Met meervoudige regressieanalyses is het statistisch gecorrigeerde verschil in salaris tussen mannen en vrouwen berekend. De afhankelijke variabele is daarin het brutovoltijdmaandsalaris, de onafhankelijke variabelen zijn geslacht en de achtergrondkenmerken leeftijd (in categorieën), functiecategorie, aard van de dienstbetrekking (vast of tijdelijk contract), arbeidsduur (in categorieën), woonprovincie, schoolgrootte (in categorieën), en de tijd in huidige functie (in categorieën). In bijlage 2 staat een gedetailleerdere beschrijving van deze kenmerken. De gebruikte kenmerken zijn gekozen op basis van eerder onderzoek van het CBS in het kader van de Methodewijzing Monitor Loonverschillen mannen en vrouwen (CBS, 2023). Van al deze kenmerken is eerst in bivariate analyses nagegaan of zij ook binnen het onderwijspersoneel een statistisch significante relatie hebben met zowel geslacht als met brutovoltijdmaandsalaris, waarna zij toegevoegd zijn aan het model. De regressiecoëfficiënt van geslacht geeft in het uiteindelijke model dan het statistisch gecorrigeerde salarisverschil weer tussen mannen en vrouwen. Het statistisch gecorrigeerde gemiddelde salaris van vrouwen is vervolgens berekend door deze regressiecoëfficiënt op te tellen bij het feitelijke (waargenomen) gemiddelde salaris van vrouwen.

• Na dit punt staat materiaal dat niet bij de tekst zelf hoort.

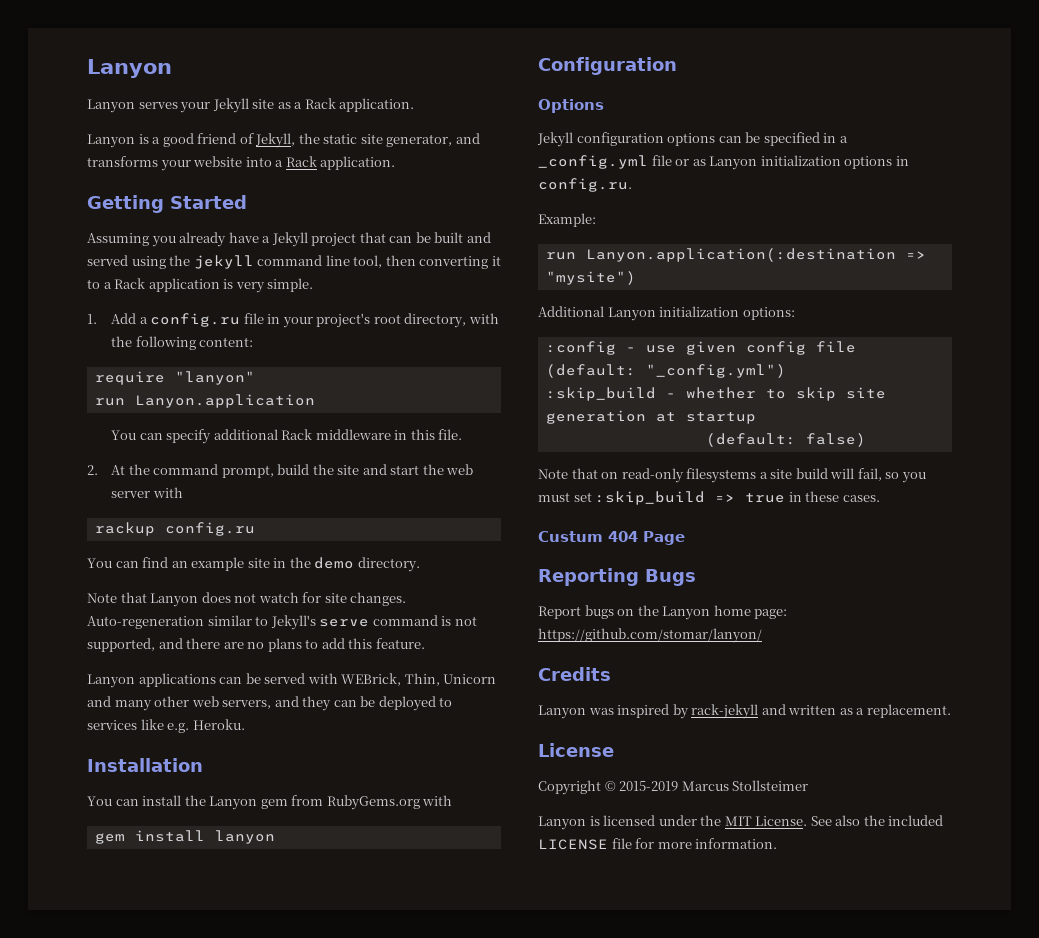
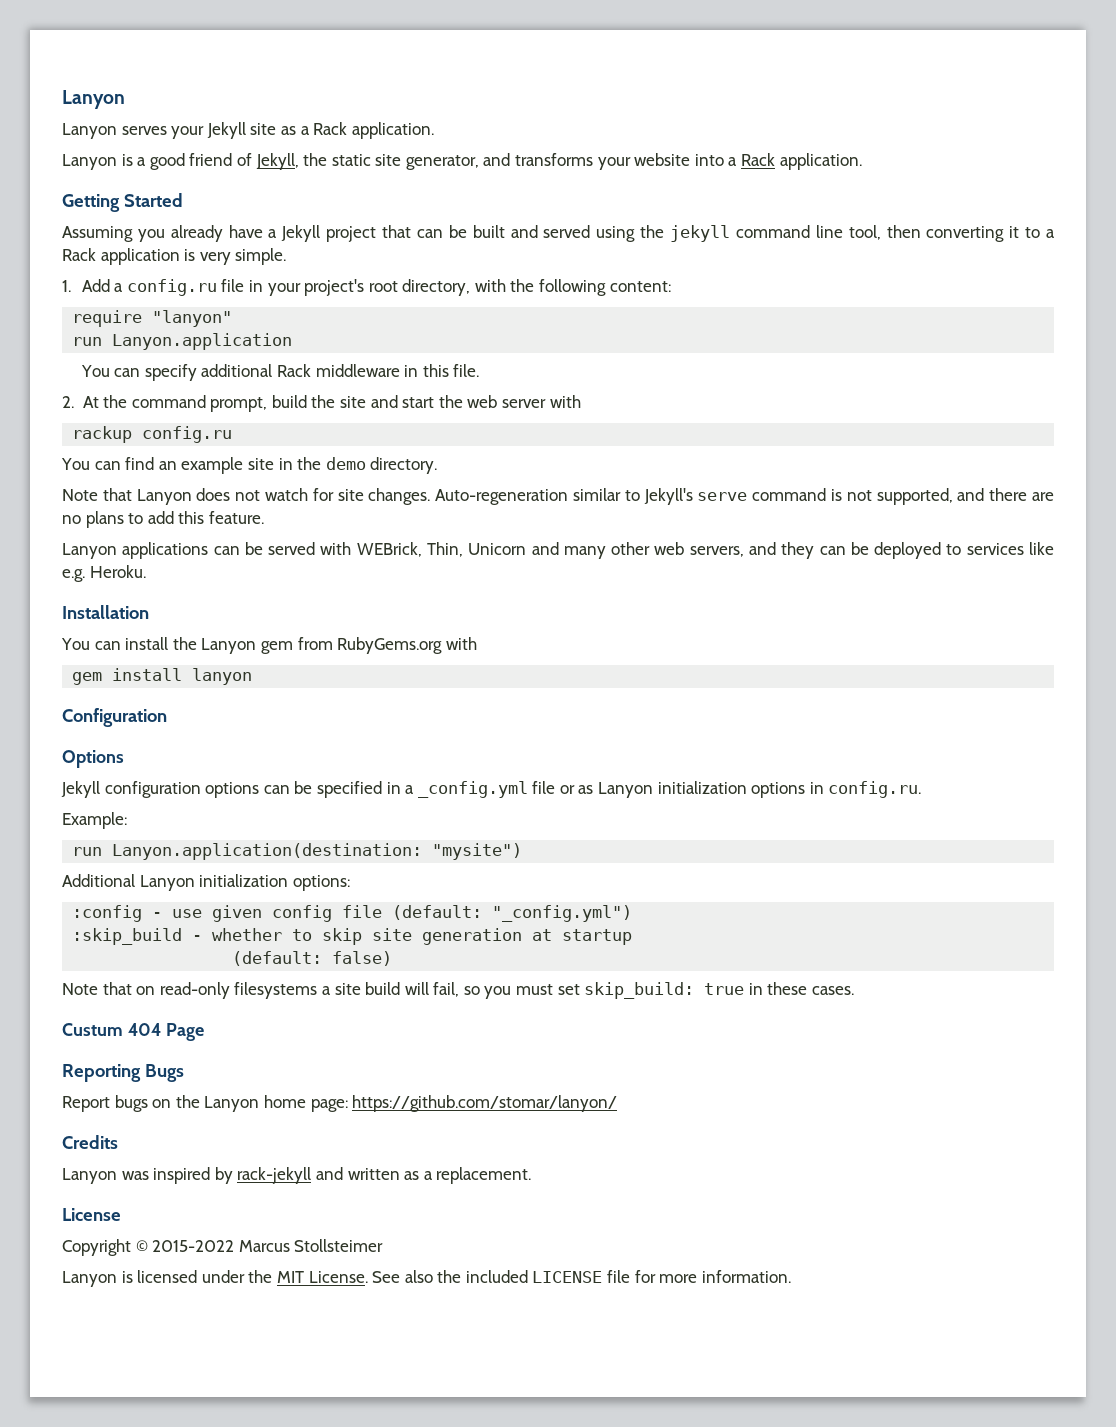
[585,248,926,262] Lanyon.application(:destination => -> [112,843,423,860] Lanyon.application(destination:
[595,491,736,505] :skip_build => -> [584,982,695,999] skip_build:
[619,781,679,791] 2015-2019 -> [152,1240,235,1252] 2015-2022

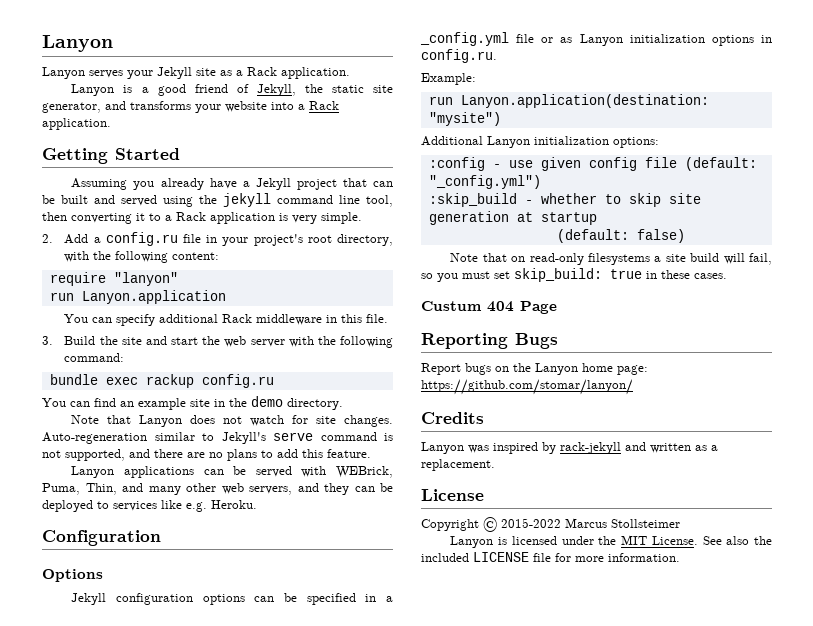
[62,280,71,292] 1. -> [42,234,53,243] 2.
[62,395,307,412] 2. At the command prompt, build -> [42,336,96,345] 3. Build
(581, 401) // -> [317,336,394,348] [64,353,125,362] [49,374,138,385] the following command: // bundle exec
[426,542,527,557] Thin, Unicorn -> [42,483,117,495] Puma, Thin,
[62,605,149,619] [61,637,477,654] [72,668,253,685] // Installation // You can install the Lanyon gem from RubyGems.org with // gem install lanyon -> (257, 504) none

Wanneer er een salarisverschil overblijft na corrigeren voor de achtergrondkenmerken, betekent dat niet per se dat er sprake is van beloningsdiscriminatie. Het statistisch gecorrigeerde salarisverschil is het verschil in salaris tussen mannen en vrouwen dat niet verklaard kan worden door de in het model opgenomen achtergrondkenmerken. Het kan zijn dat andere achtergrondkenmerken een rol spelen die niet zijn opgenomen in de geschatte modellen. Denk daarbij bijvoorbeeld aan de baan die iemand had voor de baan in het onderwijs of de langdurige deeltijdfactor. Deze data waren niet beschikbaar.